(Web interface edit records)
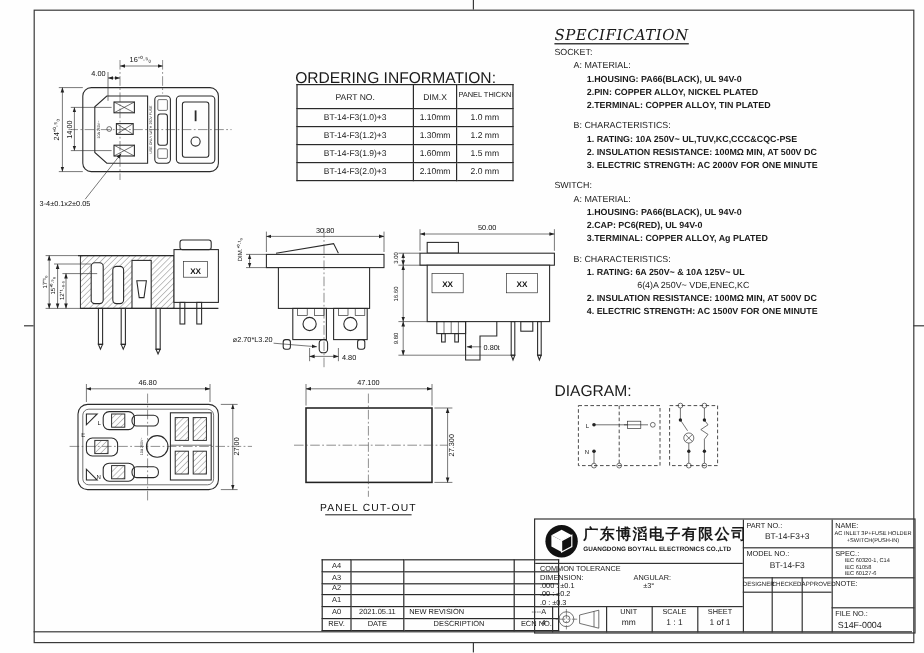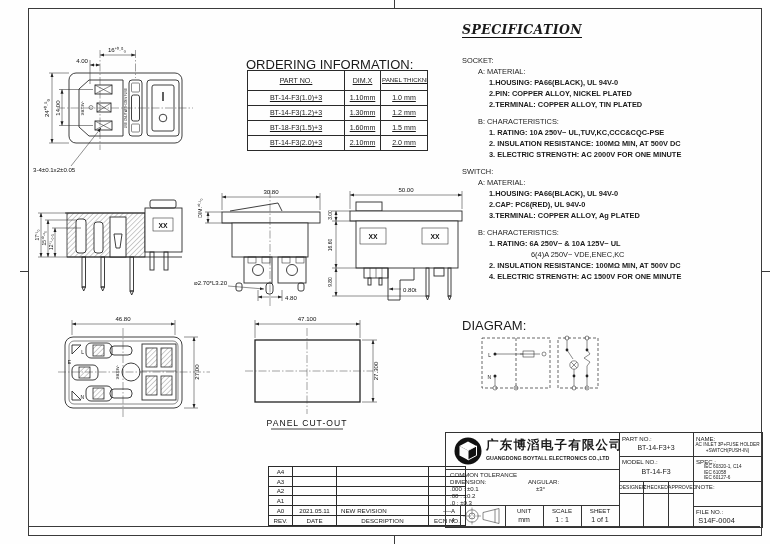--- a/index.html
+++ b/index.html
@@ -9,8 +9,8 @@
   .frame{border:1px solid #3a3a3a;}
   .tick{position:absolute;background:#3a3a3a;}
   
-  .spec-title{display:inline-block;font-family:"DejaVu Serif",serif;font-style:italic;font-weight:bold;
-              font-size:12.5px;letter-spacing:.4px;border-bottom:1.4px solid #111;margin-bottom:17px;}
+  .spec-title{display:inline-block;font-family:"DejaVu Serif",serif;font-style:italic;font-weight:normal;
+              font-size:12.5px;letter-spacing:.4px;border-bottom:1.4px solid #111;margin-bottom:0;}
   .sline{font-size:7.4px;line-height:11px;white-space:nowrap;}
   .lvl1{padding-left:16px;} .lvl2{padding-left:27px;font-weight:bold;} .lvl3{padding-left:69px;}
   .g{margin-top:6px;}

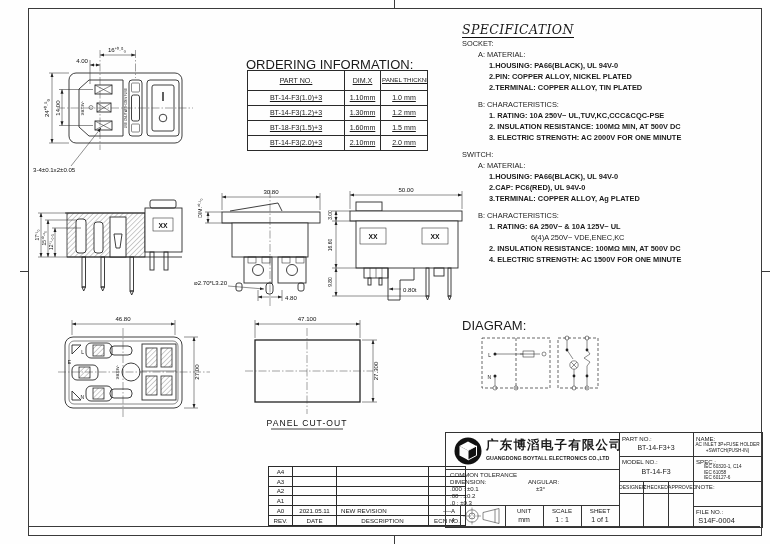--- a/index.html
+++ b/index.html
@@ -16,7 +16,7 @@
   .g{margin-top:6px;}
   .h7{font-size:13px;}
   
-  .otable{border-collapse:collapse;font-size:7.1px;table-layout:fixed;text-decoration:underline;}
+  .otable{border-collapse:collapse;font-size:7.1px;table-layout:fixed;}
   .otable th,.otable td{border:1px solid #2a2a2a;text-align:center;padding:0 1px;
         height:14px;font-weight:normal;white-space:nowrap;overflow:hidden;}
   .otable th{height:19px;}

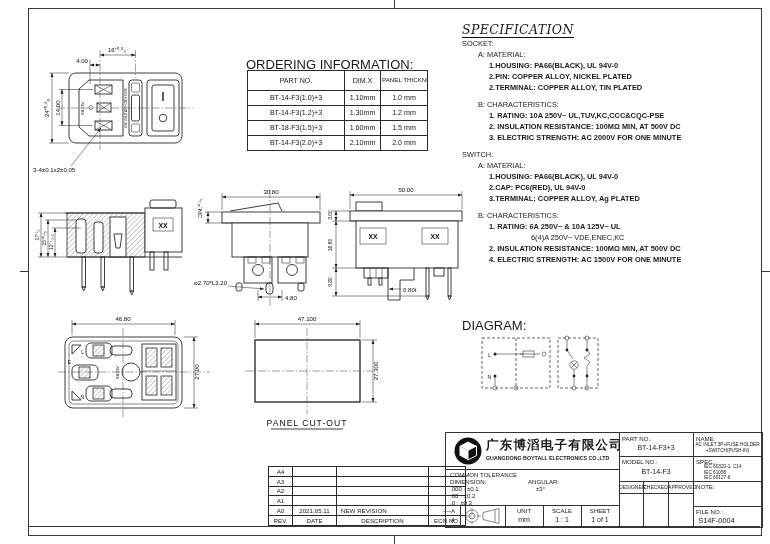--- a/index.html
+++ b/index.html
@@ -326,7 +326,7 @@
         <td>1.2 mm</td>
       </tr>
       <tr>
-        <td>BT-18-F3(1.5)+3</td>
+        <td>BT-14-F3(1.9)+3</td>
         <td>1.60mm</td>
         <td>1.5 mm</td>
       </tr>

### BRIEF
Print every line above once more, exactly. Omit the pictures.

### EXERCISE ANSWER
--- a/index.html
+++ b/index.html
@@ -9,8 +9,8 @@
   .frame{border:1px solid #3a3a3a;}
   .tick{position:absolute;background:#3a3a3a;}
   
-  .spec-title{display:inline-block;font-family:"DejaVu Serif",serif;font-style:italic;font-weight:bold;
-              font-size:12.5px;letter-spacing:.4px;border-bottom:1.4px solid #111;margin-bottom:17px;}
+  .spec-title{display:inline-block;font-family:"DejaVu Serif",serif;font-style:italic;font-weight:normal;
+              font-size:12.5px;letter-spacing:.4px;border-bottom:1.4px solid #111;margin-bottom:0;}
   .sline{font-size:7.4px;line-height:11px;white-space:nowrap;}
   .lvl1{padding-left:16px;} .lvl2{padding-left:27px;font-weight:bold;} .lvl3{padding-left:69px;}
   .g{margin-top:6px;}

--- a/index.html
+++ b/index.html
@@ -16,7 +16,7 @@
   .g{margin-top:6px;}
   .h7{font-size:13px;}
   
-  .otable{border-collapse:collapse;font-size:7.1px;table-layout:fixed;text-decoration:underline;}
+  .otable{border-collapse:collapse;font-size:7.1px;table-layout:fixed;}
   .otable th,.otable td{border:1px solid #2a2a2a;text-align:center;padding:0 1px;
         height:14px;font-weight:normal;white-space:nowrap;overflow:hidden;}
   .otable th{height:19px;}

--- a/index.html
+++ b/index.html
@@ -326,7 +326,7 @@
         <td>1.2 mm</td>
       </tr>
       <tr>
-        <td>BT-18-F3(1.5)+3</td>
+        <td>BT-14-F3(1.9)+3</td>
         <td>1.60mm</td>
         <td>1.5 mm</td>
       </tr>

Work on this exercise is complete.